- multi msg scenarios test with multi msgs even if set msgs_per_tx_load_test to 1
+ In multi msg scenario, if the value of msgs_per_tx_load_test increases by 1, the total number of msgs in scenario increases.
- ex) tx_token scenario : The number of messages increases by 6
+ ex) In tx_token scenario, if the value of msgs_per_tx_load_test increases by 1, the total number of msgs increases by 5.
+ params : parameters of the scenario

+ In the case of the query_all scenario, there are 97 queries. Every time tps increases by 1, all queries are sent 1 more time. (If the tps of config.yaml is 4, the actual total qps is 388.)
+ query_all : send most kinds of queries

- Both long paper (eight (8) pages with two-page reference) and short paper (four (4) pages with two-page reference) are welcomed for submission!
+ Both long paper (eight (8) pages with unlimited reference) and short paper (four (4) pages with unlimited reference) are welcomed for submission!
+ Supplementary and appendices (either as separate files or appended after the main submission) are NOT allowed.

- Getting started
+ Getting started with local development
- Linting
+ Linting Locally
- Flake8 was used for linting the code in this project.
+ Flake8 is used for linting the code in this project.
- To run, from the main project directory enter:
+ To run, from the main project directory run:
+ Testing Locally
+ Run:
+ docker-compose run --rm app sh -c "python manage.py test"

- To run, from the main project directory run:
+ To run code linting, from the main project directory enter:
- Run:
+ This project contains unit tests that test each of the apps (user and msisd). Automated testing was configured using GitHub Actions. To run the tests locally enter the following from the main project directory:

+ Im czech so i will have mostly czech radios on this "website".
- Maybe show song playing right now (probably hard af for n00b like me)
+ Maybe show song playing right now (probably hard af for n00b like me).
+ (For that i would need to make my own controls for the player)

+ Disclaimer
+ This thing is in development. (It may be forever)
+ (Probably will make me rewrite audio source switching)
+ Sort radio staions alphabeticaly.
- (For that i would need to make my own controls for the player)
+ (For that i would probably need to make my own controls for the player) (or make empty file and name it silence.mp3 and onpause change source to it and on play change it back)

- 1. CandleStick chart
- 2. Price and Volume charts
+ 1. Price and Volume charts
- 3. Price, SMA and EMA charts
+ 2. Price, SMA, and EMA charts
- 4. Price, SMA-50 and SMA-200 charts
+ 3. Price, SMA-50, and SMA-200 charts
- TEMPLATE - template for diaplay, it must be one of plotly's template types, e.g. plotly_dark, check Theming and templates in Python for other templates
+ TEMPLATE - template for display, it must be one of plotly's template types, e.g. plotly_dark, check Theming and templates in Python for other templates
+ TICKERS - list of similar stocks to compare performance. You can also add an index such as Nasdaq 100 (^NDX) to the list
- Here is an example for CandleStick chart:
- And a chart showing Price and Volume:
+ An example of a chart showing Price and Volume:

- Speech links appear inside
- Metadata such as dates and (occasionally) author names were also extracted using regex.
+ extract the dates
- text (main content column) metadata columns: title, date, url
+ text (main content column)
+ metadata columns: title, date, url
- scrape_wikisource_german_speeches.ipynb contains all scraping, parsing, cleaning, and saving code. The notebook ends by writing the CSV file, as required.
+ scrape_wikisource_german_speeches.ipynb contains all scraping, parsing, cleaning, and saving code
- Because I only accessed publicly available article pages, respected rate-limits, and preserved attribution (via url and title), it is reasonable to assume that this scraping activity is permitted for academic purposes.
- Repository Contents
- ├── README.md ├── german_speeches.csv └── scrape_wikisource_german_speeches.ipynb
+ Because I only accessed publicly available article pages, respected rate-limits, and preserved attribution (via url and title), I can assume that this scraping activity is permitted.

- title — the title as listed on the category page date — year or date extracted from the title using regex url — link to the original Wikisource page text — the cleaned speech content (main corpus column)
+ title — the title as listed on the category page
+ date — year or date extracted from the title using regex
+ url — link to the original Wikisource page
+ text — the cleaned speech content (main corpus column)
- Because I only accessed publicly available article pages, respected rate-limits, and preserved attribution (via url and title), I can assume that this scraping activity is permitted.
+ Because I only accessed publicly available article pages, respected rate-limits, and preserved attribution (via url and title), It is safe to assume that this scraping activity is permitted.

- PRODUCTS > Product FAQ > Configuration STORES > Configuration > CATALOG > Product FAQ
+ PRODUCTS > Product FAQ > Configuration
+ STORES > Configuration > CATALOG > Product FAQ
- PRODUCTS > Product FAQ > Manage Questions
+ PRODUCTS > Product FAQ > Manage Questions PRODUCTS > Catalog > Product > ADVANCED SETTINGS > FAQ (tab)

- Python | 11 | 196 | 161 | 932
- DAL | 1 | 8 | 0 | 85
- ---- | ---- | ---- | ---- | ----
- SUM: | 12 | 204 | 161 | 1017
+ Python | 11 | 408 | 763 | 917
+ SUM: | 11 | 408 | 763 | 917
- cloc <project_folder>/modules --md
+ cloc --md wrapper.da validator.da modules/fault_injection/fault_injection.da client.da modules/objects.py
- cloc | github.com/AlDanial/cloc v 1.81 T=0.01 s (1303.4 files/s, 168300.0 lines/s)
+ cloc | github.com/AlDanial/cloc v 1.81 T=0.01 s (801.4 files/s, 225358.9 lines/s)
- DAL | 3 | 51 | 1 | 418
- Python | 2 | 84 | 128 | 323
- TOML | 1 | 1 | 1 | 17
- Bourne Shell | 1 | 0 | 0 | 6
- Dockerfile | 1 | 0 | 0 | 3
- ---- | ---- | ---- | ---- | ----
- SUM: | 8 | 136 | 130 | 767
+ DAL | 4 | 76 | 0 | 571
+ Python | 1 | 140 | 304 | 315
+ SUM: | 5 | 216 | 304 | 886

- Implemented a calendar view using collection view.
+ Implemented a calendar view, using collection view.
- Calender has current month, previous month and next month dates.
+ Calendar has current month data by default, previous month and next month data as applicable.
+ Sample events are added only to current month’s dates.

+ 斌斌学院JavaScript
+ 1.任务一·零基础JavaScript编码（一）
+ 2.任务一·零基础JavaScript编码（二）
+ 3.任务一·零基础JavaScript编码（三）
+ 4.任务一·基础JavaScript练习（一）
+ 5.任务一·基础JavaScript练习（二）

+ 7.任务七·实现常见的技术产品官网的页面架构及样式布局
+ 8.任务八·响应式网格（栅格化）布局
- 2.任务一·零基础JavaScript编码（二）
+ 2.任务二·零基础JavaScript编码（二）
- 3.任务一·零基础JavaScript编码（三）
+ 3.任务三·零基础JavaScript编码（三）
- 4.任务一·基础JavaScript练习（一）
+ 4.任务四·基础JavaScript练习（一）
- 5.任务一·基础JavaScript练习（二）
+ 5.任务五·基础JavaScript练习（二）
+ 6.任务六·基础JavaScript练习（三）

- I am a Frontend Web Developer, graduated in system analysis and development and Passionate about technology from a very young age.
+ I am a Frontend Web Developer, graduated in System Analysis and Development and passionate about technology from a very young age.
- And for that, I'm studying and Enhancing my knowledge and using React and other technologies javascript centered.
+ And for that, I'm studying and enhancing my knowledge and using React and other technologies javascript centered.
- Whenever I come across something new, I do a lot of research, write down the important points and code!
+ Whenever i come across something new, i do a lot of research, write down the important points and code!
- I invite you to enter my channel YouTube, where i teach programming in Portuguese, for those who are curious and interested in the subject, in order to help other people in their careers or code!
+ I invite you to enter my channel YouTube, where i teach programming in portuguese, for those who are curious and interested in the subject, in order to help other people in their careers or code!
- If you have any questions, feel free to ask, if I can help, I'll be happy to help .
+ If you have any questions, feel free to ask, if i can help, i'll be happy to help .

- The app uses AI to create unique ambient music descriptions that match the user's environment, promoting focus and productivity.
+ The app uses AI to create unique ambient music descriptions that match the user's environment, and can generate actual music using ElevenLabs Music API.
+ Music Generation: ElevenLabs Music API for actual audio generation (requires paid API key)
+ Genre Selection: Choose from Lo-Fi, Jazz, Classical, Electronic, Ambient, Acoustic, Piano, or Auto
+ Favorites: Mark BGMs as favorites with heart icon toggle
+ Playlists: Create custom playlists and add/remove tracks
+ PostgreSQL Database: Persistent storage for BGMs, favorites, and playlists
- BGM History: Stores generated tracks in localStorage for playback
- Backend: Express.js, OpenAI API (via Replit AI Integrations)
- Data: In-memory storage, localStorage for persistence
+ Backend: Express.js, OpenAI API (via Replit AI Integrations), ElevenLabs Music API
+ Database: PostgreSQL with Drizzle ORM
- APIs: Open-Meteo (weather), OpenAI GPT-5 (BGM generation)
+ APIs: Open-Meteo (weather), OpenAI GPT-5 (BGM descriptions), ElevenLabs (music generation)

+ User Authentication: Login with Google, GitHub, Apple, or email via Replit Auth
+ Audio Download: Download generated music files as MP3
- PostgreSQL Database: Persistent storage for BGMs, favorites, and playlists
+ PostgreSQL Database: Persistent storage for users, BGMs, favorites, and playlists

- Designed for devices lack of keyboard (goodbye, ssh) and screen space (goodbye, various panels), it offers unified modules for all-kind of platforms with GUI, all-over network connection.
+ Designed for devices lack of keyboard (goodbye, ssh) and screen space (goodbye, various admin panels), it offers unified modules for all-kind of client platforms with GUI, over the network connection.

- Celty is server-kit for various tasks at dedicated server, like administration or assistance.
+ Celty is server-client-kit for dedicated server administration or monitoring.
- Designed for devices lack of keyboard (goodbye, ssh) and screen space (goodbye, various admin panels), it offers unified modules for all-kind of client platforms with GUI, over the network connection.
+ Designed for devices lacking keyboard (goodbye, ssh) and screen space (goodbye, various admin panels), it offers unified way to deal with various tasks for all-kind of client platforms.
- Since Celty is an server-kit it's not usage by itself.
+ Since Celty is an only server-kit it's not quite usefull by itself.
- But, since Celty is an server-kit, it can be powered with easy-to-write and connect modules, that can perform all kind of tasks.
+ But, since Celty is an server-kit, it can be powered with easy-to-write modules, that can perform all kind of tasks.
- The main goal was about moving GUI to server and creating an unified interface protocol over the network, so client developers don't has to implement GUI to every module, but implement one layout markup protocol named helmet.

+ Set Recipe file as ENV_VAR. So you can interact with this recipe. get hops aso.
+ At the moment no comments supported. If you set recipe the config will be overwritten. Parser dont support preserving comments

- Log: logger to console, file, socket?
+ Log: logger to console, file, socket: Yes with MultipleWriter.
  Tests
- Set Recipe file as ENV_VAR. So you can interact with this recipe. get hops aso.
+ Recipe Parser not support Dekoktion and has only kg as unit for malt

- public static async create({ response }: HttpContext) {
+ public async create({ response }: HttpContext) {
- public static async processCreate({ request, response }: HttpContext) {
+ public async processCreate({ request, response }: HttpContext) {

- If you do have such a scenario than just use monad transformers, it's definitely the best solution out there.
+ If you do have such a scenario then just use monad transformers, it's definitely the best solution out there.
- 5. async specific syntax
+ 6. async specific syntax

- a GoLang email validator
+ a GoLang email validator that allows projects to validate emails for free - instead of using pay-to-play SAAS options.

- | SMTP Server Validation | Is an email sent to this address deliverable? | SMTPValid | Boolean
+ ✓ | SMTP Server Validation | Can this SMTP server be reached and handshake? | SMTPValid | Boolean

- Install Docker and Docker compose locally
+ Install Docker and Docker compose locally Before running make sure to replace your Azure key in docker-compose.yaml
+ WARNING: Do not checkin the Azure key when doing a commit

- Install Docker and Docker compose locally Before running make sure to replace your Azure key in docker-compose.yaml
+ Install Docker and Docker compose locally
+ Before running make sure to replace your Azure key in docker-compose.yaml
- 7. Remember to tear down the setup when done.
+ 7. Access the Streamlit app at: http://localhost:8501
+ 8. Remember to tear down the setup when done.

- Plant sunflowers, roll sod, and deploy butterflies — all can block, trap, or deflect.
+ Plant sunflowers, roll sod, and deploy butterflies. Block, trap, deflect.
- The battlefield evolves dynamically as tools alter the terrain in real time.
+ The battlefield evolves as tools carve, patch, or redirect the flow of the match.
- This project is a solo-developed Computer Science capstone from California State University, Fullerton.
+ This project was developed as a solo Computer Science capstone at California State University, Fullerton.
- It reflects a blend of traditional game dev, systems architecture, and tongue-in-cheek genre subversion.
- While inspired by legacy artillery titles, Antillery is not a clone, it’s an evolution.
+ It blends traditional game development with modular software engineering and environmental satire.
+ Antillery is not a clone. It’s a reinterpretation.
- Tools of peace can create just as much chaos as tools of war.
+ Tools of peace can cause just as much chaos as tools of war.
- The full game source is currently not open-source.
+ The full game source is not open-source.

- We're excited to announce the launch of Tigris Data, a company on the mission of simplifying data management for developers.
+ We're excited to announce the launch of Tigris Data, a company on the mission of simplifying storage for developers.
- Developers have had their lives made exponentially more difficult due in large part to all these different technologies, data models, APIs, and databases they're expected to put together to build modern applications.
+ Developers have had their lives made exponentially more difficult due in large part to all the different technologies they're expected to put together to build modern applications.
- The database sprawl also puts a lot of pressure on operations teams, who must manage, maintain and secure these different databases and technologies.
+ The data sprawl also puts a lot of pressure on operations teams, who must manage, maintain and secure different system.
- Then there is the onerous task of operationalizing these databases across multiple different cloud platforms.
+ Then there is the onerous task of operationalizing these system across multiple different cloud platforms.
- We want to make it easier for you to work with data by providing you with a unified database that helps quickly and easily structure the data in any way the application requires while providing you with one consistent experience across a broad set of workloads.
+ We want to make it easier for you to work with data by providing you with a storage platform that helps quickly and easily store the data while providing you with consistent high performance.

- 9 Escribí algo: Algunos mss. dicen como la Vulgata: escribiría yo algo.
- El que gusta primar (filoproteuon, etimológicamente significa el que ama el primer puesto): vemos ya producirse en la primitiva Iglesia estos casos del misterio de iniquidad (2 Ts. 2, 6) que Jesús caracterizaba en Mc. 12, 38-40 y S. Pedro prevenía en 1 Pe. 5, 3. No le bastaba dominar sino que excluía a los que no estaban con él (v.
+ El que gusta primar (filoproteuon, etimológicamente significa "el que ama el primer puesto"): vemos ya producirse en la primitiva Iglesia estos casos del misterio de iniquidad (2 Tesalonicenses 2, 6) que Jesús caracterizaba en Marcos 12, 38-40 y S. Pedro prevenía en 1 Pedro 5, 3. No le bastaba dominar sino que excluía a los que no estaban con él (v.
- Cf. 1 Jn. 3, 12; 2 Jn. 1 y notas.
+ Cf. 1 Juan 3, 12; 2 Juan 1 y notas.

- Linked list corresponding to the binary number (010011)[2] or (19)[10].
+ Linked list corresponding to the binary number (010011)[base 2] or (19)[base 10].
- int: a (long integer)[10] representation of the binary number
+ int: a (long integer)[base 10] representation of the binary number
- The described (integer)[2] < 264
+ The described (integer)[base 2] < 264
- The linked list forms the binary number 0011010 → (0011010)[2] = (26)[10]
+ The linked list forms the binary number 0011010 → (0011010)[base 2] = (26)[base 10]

━━━━━━━━

Everything above from the line with "6. async specific syntax" to the line with "handshake? | SMTPValid | Boolean", both included, must be repeated exactly, and nothing outside that range.

FINAL ANSWER
+ 6. async specific syntax

- a GoLang email validator
+ a GoLang email validator that allows projects to validate emails for free - instead of using pay-to-play SAAS options.

- | SMTP Server Validation | Is an email sent to this address deliverable? | SMTPValid | Boolean
+ ✓ | SMTP Server Validation | Can this SMTP server be reached and handshake? | SMTPValid | Boolean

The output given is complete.